По лицу сына пробежал лучик надежды. Юный воин, конечно же, не хотел умирать. Но Черный Олень бросил на него взгляд, полный гнева за двоих, и ответил:

— Черный Олень и Москит без борьбы попали в руки жалкого бледнолицего, они не могут жить дальше, они хотят смерти. Но умрут и те бледнолицые, что уже попали в плен, а также и те, кто пока еще не в руках шошо…

Вождь запнулся. Его взгляд упал на двух разведчиков, которых привели Дэви, Боб и Мартин Бауман.

— Почему Черный Олень не продолжает? — спросил Олд Шеттерхэнд. — Или страх сковал его сердце?

Вождь опустил голову и долго молчал. В это время у него за спиной тихо раздвинулись ветви, но он не обратил на это никакого внимания. Это был Виннету. Олд Шеттерхэнд заметил появившегося апача и вопросительно взглянул на него. Кивок послужил ответом — оба поняли друг друга без слов.

— Я надеюсь, теперь Токви-тей видит, что его надежда на новую победу не оправдалась, — продолжил Шеттерхэнд. — И все же я повторяю свое предложение. Я тотчас освобожу вас, если вы пообещаете мне, что оба белых охотника также получат свободу.

— Нет, мы умрем! — упрямо заявил вождь.

— Но это будет напрасная жертва — мы все равно освободим пленников.

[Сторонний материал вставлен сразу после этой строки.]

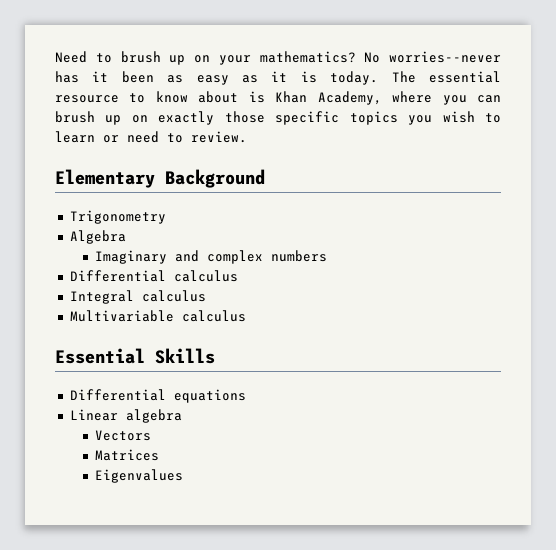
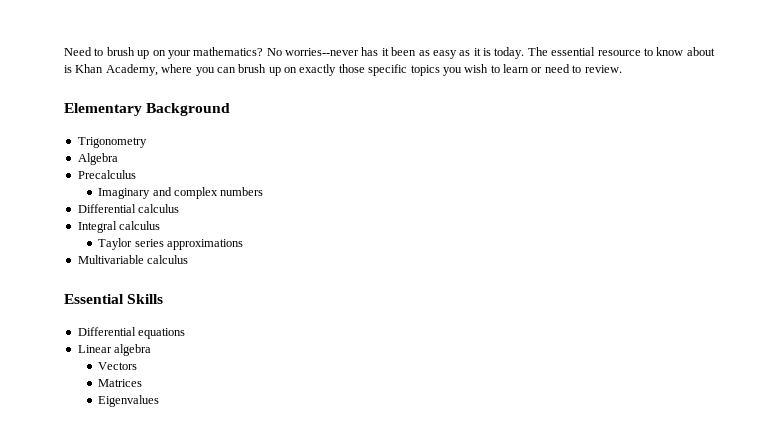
+ Precalculus
+ Taylor series approximations

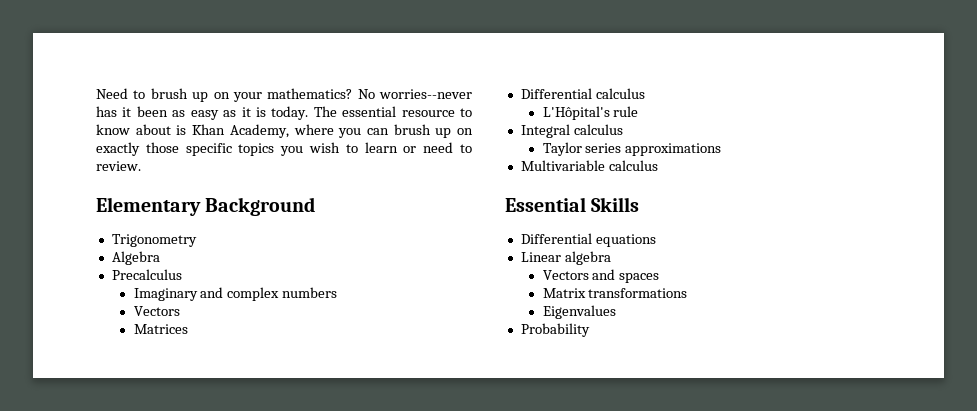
  Imaginary and complex numbers
+ Vectors
+ Matrices
+ L'Hôpital's rule
- Vectors
- Matrices
+ Vectors and spaces
+ Matrix transformations
+ Probability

— Может, вам это и удастся, ибо, похоже, Маниту покинул нас. Если бы он не наслал на нас слепоту и глухоту, безымянным бледнолицым не удалось бы схватить вождя шошонов.

— Ты хочешь услышать наши имена?

Вождь презрительно покачал головой.

— Я не хочу их слышать. Они ни к чему мне. Какой же позор! Если бы Токви-тей был бы побежден Нон-пай-кламой, которого бледнолицые называют Олд Шеттерхэндом, или другим охотником со столь же известным именем, он мог бы утешиться. Попасть в лапы кого-нибудь из них не стыдно. Но вы — как псы, у которых нет хозяев. Разъезжаете в компании черного ниггера. Я не хочу никакой пощады из ваших рук.

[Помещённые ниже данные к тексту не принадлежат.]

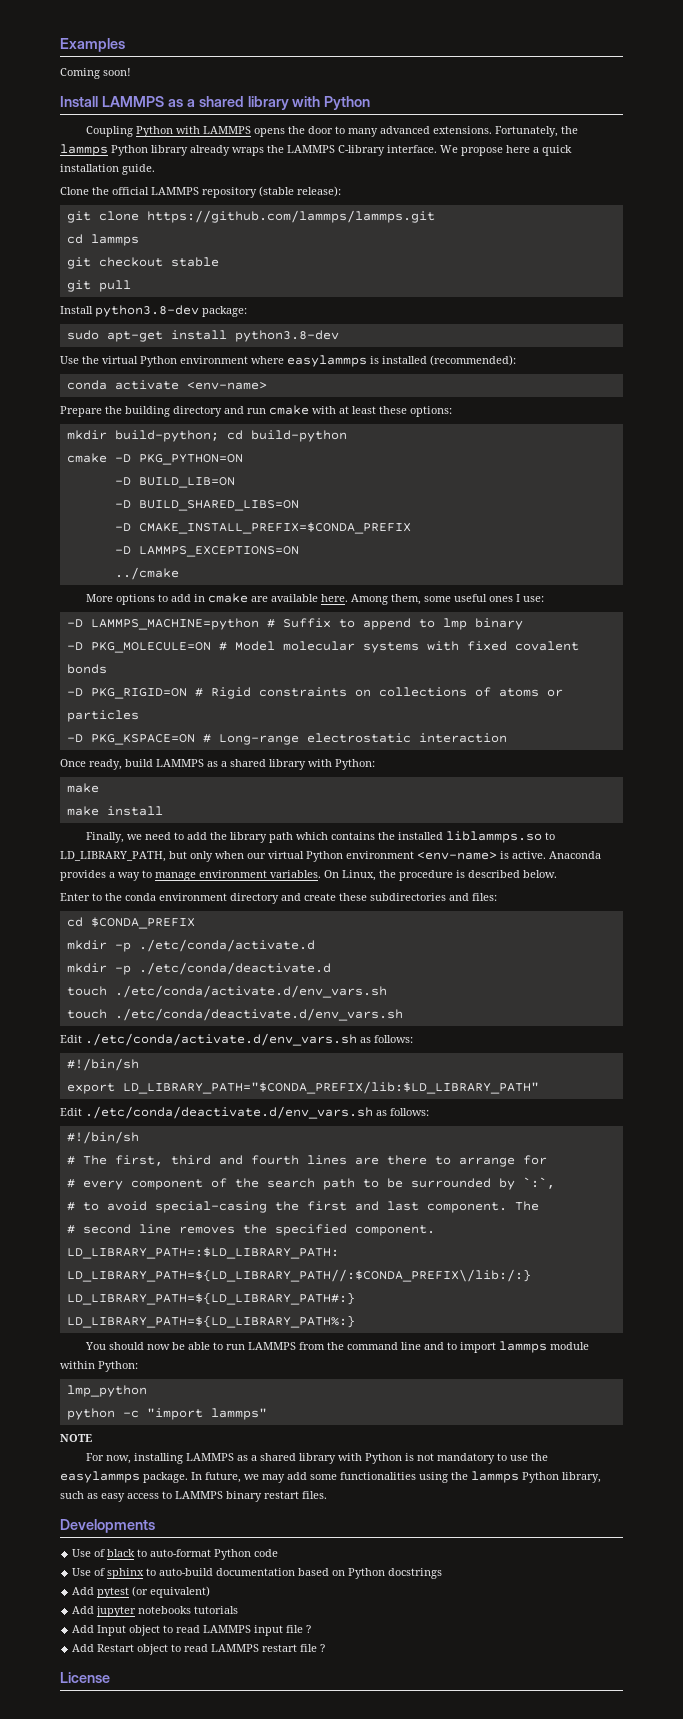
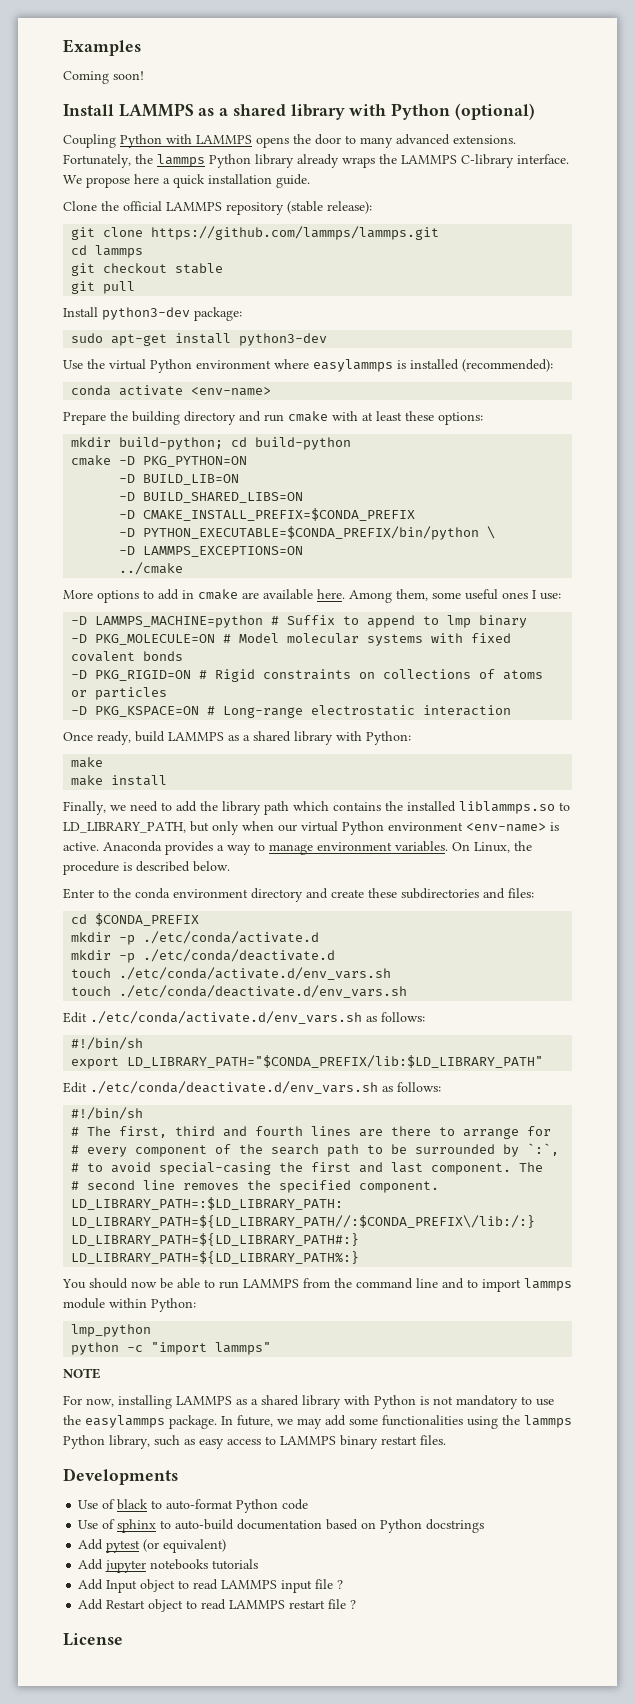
- Install LAMMPS as a shared library with Python
+ Install LAMMPS as a shared library with Python (optional)
- Install python3.8-dev package:
+ Install python3-dev package:
- sudo apt-get install python3.8-dev
+ sudo apt-get install python3-dev
+ -D PYTHON_EXECUTABLE=$CONDA_PREFIX/bin/python \

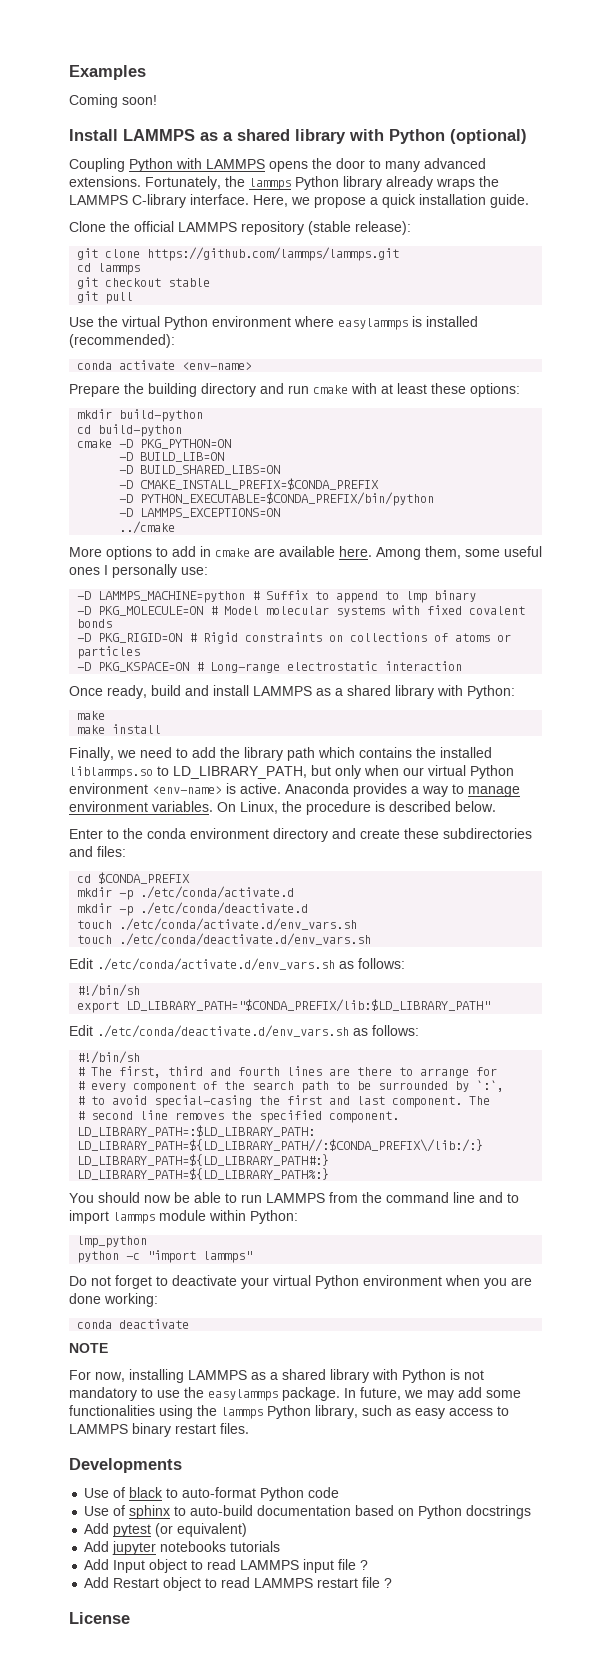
- We propose here a quick installation guide.
+ Here, we propose a quick installation guide.
- Install python3-dev package:
- sudo apt-get install python3-dev
- mkdir build-python; cd build-python
+ mkdir build-python
+ cd build-python
- -D PYTHON_EXECUTABLE=$CONDA_PREFIX/bin/python \
+ -D PYTHON_EXECUTABLE=$CONDA_PREFIX/bin/python
- Among them, some useful ones I use:
+ Among them, some useful ones I personally use:
- Once ready, build LAMMPS as a shared library with Python:
+ Once ready, build and install LAMMPS as a shared library with Python:
+ Do not forget to deactivate your virtual Python environment when you are done working:
+ conda deactivate

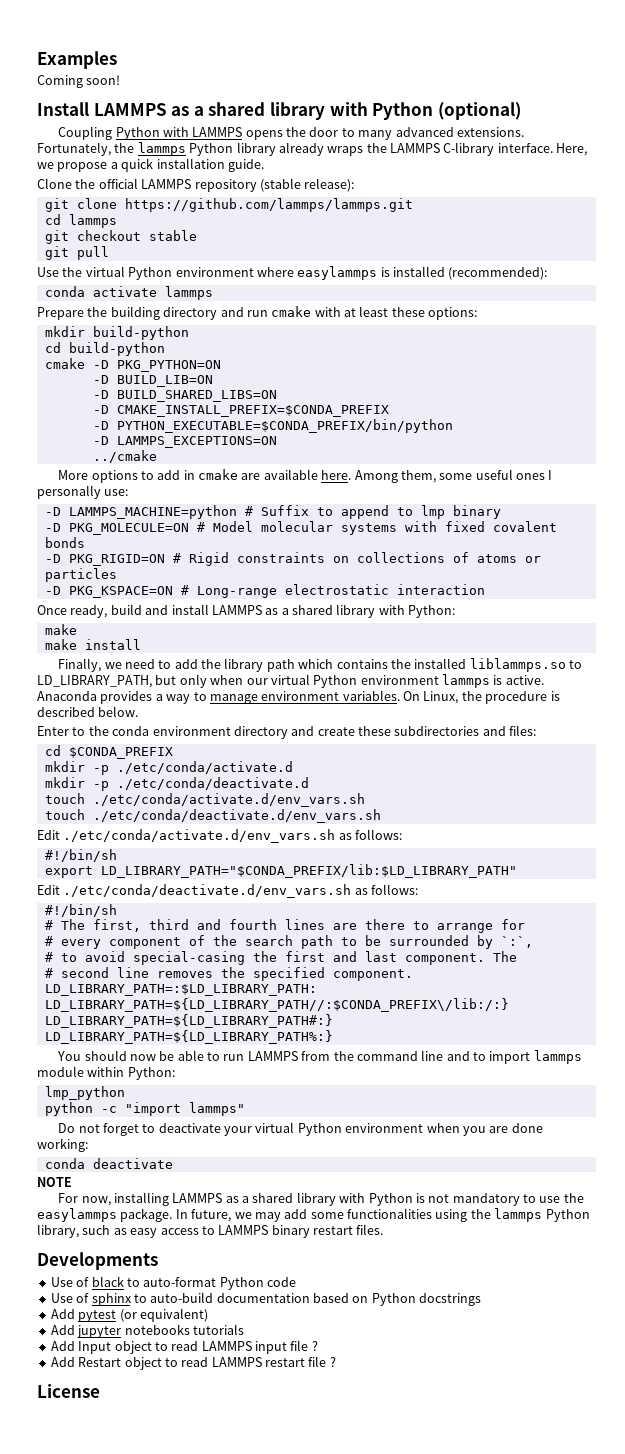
- conda activate <env-name>
+ conda activate lammps
- Finally, we need to add the library path which contains the installed liblammps.so to LD_LIBRARY_PATH, but only when our virtual Python environment <env-name> is active.
+ Finally, we need to add the library path which contains the installed liblammps.so to LD_LIBRARY_PATH, but only when our virtual Python environment lammps is active.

— А нам не нужна ни твоя кровь, ни ты сам! — повысил голос Олд Шеттерхэнд. — Мы отправились в путь не для того, чтобы убивать храбрых сыновей шошонов, а чтобы наказать собак огаллала. Даже если вы не хотите освободить наших друзей, все равно мы не желаем быть такими же малодушными, как вы. Мы позволим вам вернуться к вашим вигвамам.